The Gowanus Canal and Harbor area has been an active center of manufacturing and shipping activity since the mid nineteenth century in the borough of Brooklyn: it is mainly zoned for manufacturing though it includes also residential and various commercial activities. The Gowanus area is cut into several parts by metro infrastructure and an expressway and presents a rather heterogeneous character, including very active areas as well as some clusters of abandoned industrial buildings or properties. During the last decades, the whole area became under pressure, as residential developers tried to appropriate this almost unexploited area. This led to a slight rezoning, allowing more residential or commercial uses, devaluating the local manufacturing economy. Lately, many urban projects have been proposed and some of them approved for this area: from big scale residential complexes (Toll Brothers, Lightstone Group…) to huge commercial containers (self storage facilities, Wholefoods…), changing the dynamics and rhythm of growth and transformation in the canal area. Other types of new projects emerged as well, by individual and collective initiatives, part of a creative class, adding complexity to the neighborhood’s life experience. This happened at a rather small scale, contrasting with big scale infrastructures and related manufacturing activities: small galleries can be found next to giant concrete factories.

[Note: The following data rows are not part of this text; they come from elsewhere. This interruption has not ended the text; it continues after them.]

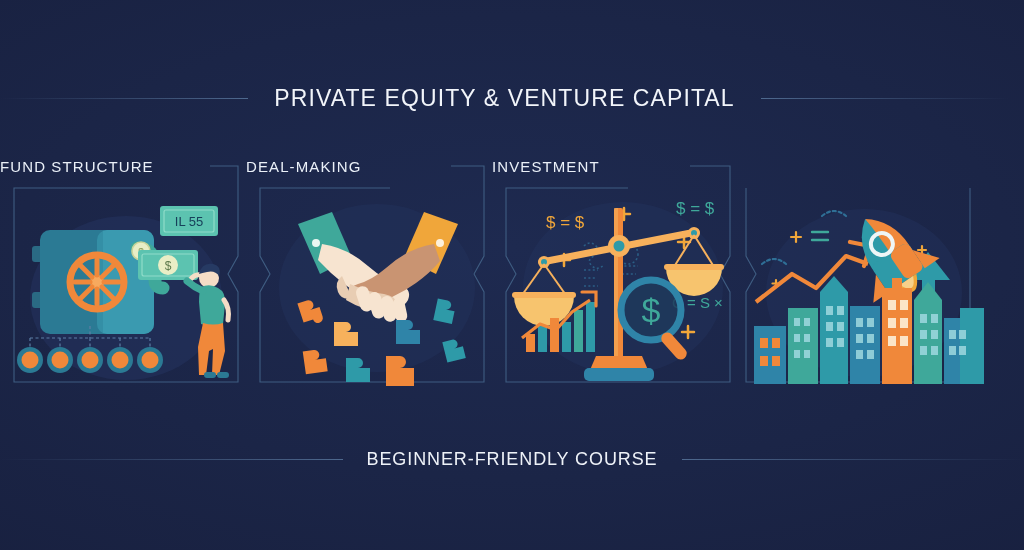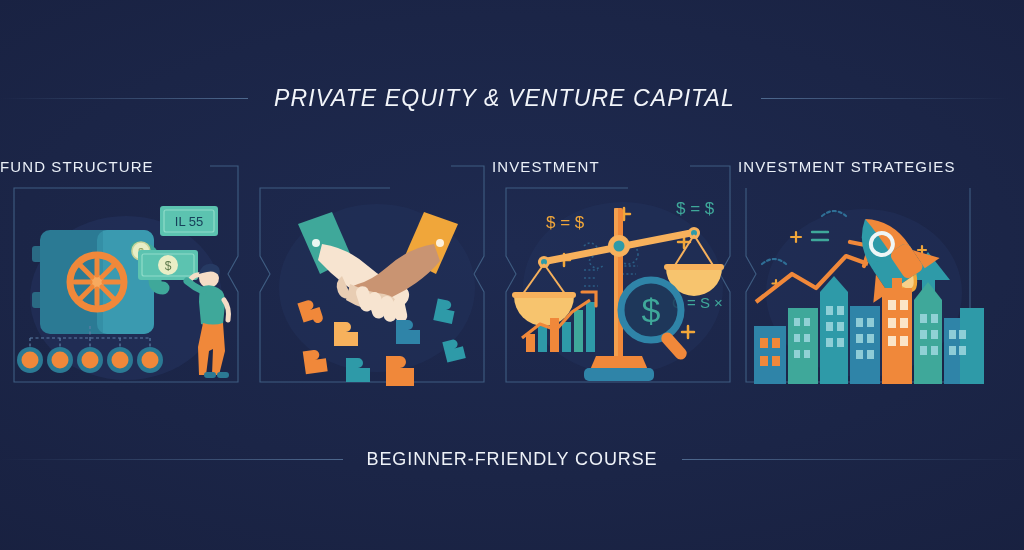--- a/index.html
+++ b/index.html
@@ -19,7 +19,7 @@
   
   .title-band {
     position: absolute; left: 0; top: 78px; width: 1009px; height: 40px;
-    display: flex; align-items: center; justify-content: center; gap: 0; font-style: italic;
+    display: flex; align-items: center; justify-content: center; gap: 0;
   }
   .rule {
     height: 1px; flex: 1 1 auto;

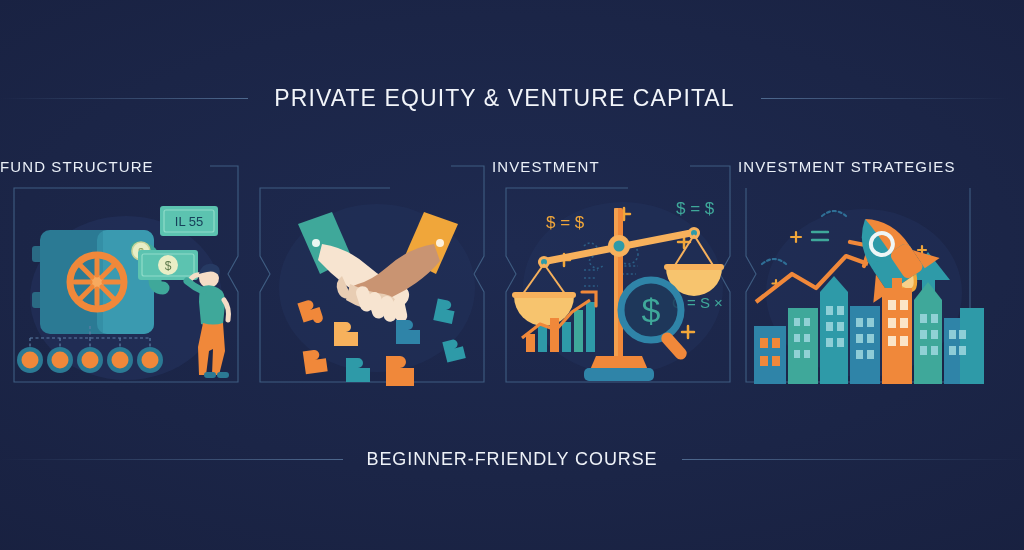--- a/index.html
+++ b/index.html
@@ -169,6 +169,7 @@
     </div>
 
     <div class="panel">
+      <div class="cap">DEAL-MAKING</div>
       <svg class="frame" viewBox="0 0 246 232">
         <path d="M205 8 L238 8 L238 98 L228 116 L238 134 L238 224 L14 224 L14 134 L24 116 L14 98 L14 30 L144 30" fill="none" stroke="#3f5d82" stroke-width="1.1"></path>
       </svg>

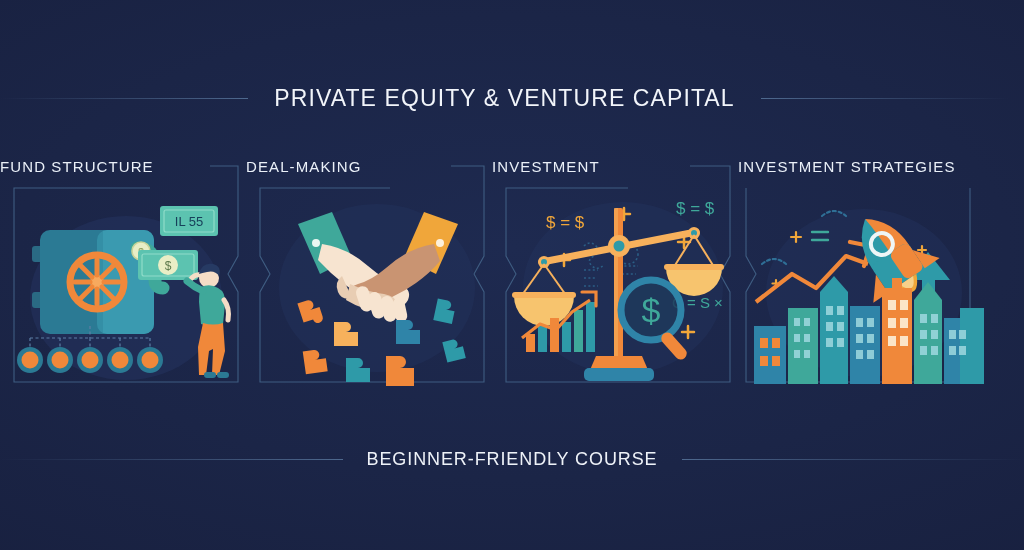--- a/index.html
+++ b/index.html
@@ -290,7 +290,6 @@
     </div>
 
     <div class="panel">
-      <div class="cap">INVESTMENT STRATEGIES</div>
       <svg class="frame" viewBox="0 0 246 232">
         <path d="M232 30 L232 224 L8 224 L8 134 L18 116 L8 98 L8 30 L8 30" fill="none" stroke="#3f5d82" stroke-width="1.1"></path>
       </svg>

A year ago, superstorm Sandy destroyed or flooded many buildings, properties, streets and public spaces, presenting another challenge for this neighborhood in full transformation. Storm threats, together with the ongoing rising of the sea level, however might present an opportunity for the area, the borough and the city, to reorient its future in a sustainable way. As a response to these mentioned threats, studies are made and coherent proposals are done by universities, non-profit organizations, private institutions, real estate companies and various administrations. The declaration of the area as a federal superfund site (that will focus on chemical cleaning of the canal area) undoubtedly changed the possibilities for this area: it brings a ten-year freezing of many developments, maybe the time needed to face as well the needed biological clean-up of the area (solving for example the Combined Sewer Overflow problem). The challenge will be to explore alternative scenarios for possible hard-core (corporate) waterfront promotions, far too predictable “domestication by cappucino” (Zukin, 1995) policies or no-risk/please-all development scenarios that might produce too meaningless (exclusively residential and consumer-based) environments for people to appropriate. At the contrary, a scenario that tries to maintain the Gowanus canal as a “productive” area, considering local and small scale manufacturing a priority, might be a way out.